Bannock and bunkers, winter trail food

For me one of the greatest pleasures of winter travel is food; cold and labour conspire to create raging appetites quite unlike anything I ever experience at home. Taste is accompanied by a total awareness of food as fuel – a palpable sense of sugars dissolving into your blood stream and surging around your weary body- food never felt so good.

…and what could be better than freshly baked bread, this is bannock an exceptionally simple bread. It’s made from flour, baking powder, water and a little salt, mixed into a dough and cooked in a frying pan. A thick chunk slathered in melty butter tastes so good that’s it’s a wonder that it’s not more widely eaten beyond the campfire.

 

…and these are Alexandra’s Conover Bennett’s bunkers, a slightly sweat, crispy frybread, totally evil and I cannot get enough of them. They taste so, so good, think of something close to a fresh hot doughnut miraculously produced on a camp stove. They are made from the same dough as bannock but with the addition of a little sugar and spice, nutmeg or cinnamon work well, and then they are fried in oil, in this case the rendered fat from our crispy bacon.

Bannock is highly improvisational by nature and has many variants that reflect its rich history. Traditionally eaten right across North America by Native Americans, trappers, lumberjacks, prospectors, in fact anybody with a fireside seat and a hungry tummy.

The basic proportions of an American bannock are:

1 cup of flour

1 tsp of baking powder

a little salt to taste

a good slurp of fat, perhaps 1-2 tbs

Water – enough to make a dough

You’ll need a 3 or 4 cup mix for a large frying pan sized loaf – mix together the dry ingredients and fat and then add enough water to make a soft dough. Flatten the dough into a hot lightly oiled frying pan and move off the heat a little, the addition of a lid at this stage will help the dough to rise higher and make a lighter bread. Make sure you are not burning the base of your bread, but aim to flip the bread over after 10 minutes and then cook uncovered for another 5 to 10 minutes, or until you get a nice hollow ring from tapping the crust and the bread is no longer doughy. When ready tear off chunks and enjoy with melted butter!

Variants and refinements are many and recipes sometimes add sugar, powdered milk, powdered egg (for more of a cake-y batter), flavourings, meat, veg, deep fry the dough, wrap it on a stick and hold it over the fire, it’s a broad church.

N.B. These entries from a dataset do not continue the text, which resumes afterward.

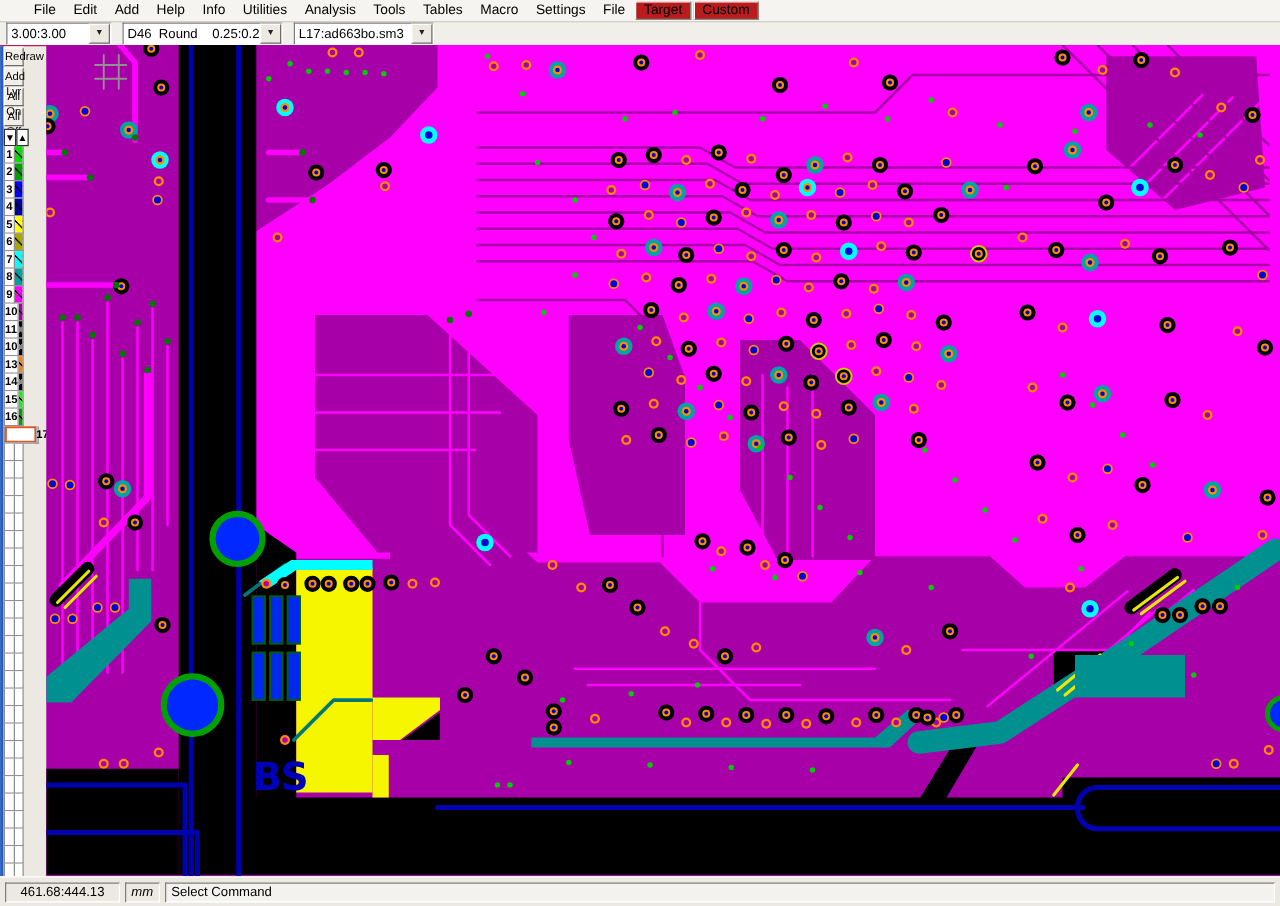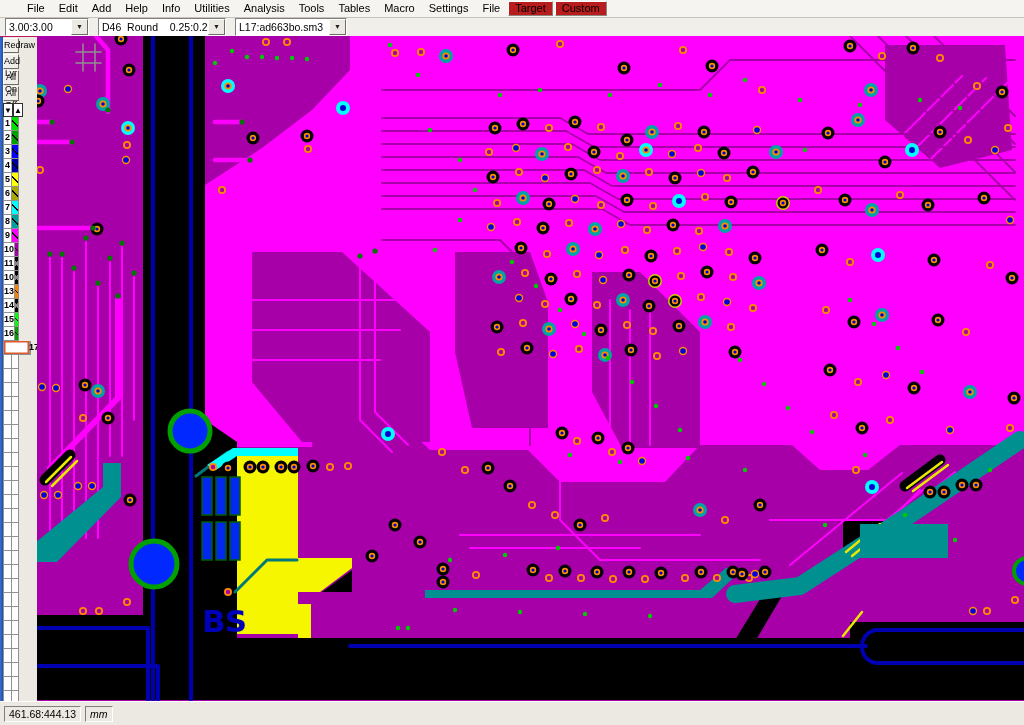--- a/index.html
+++ b/index.html
@@ -39,7 +39,7 @@
              border-top:1px solid #fff;display:flex;align-items:center;gap:4px;padding:0 4px;font-size:10.5px;}
   .sbox{height:16px;line-height:15px;border:1px solid;border-color:#7f7f7f #fff #fff #7f7f7f;
         background:#ece9e2;padding:0 4px;box-sizing:border-box;}
-  .sbox.coords{width:77px;text-align:center;}
+  .sbox.coords{width:92px;text-align:center;}
   .sbox.units{width:28px;font-style:italic;}
   .sbox.msg{flex:1;background:#f4f2ee;}
 </style>

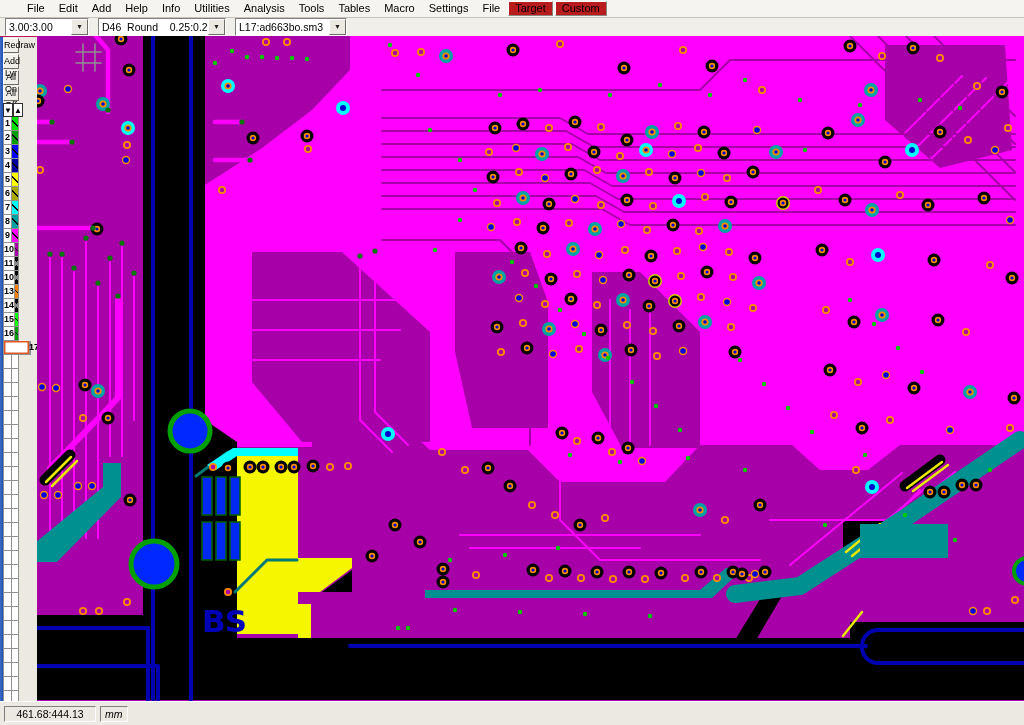--- a/index.html
+++ b/index.html
@@ -1069,6 +1069,7 @@
 <div class="statusbar">
   <div class="sbox coords">461.68:444.13</div>
   <div class="sbox units">mm</div>
+  <div class="sbox msg">Select Command</div>
 </div>
 
 </body></html>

Hand hauled toboggans in the boreal forest

A post this time not from Alaska, “the last frontier”, but from what English settlers would have considered the first frontier, New England. Alaska and New England not only share a pioneering heritage but Maine, in the north of New England, marks the southern extent of the boreal forest – a vast swathe of trees that extends across Canada, north to the Arctic and west for over 3,000 miles to Alaska.

Ever since reading childhood staples like The Call of the Wild, northern forests have played deeply across my imagination. Not just the forests themselves and their charismatic cast of bears, wolves, beavers, lynx, but the stories of the people who traditionally made these forests their homes, the Innu, the Cree, the Ojibwa, the Gwich’in and many others including the hunters and trappers who followed in their trails.

Garrett Conover and Alexandra Conover Bennett must have gotten the call of the wild at a very young age and they have made a life out of it. Piecing together loose threads of information spread across books and aural accounts, and with a reassuring amount of trial and error, they have relearnt the traditions of travelling lightly through the winter forest.

Perfecting not just the use of hand hauled toboggans, but a whole supporting web of knowledge that makes camping and travelling in the icy cold not just pleasant but a profoundly rich experience.

Hand hauled tobbogans

The Conovers are dedicated sharers of their knowledge and some of the funniest people I have had the pleasure of meeting. Not a lunch or an evening went by without a hilarious exchange of great anecdotes, much laced with the evocative language of the trail, bannock, bunker, babiche, wanigan, mukluk, slush scoop, even familiar words like anorak regained much of their cultural flavour. For your own taste of their wisdom I can highly recommend their book: Snow Walker’s Companion, Winter Camping Skills for the North.

Breaking trail down Pine Stream heading to Chesuncook Lake.

Camp for the night amongst the hushed calm of snow ladened pines, firs and spruces.

Ben McNutt of Woodsmoke collecting a “stick” for the stove. Part of the nightly activity of laying in a pile of neat logs for cooking, drying and pleasure.

Garrett collecting fresh river water from the chiselled ice hole.

The end of another fine day and a single crepuscular ray to dazzle us before turning in for night.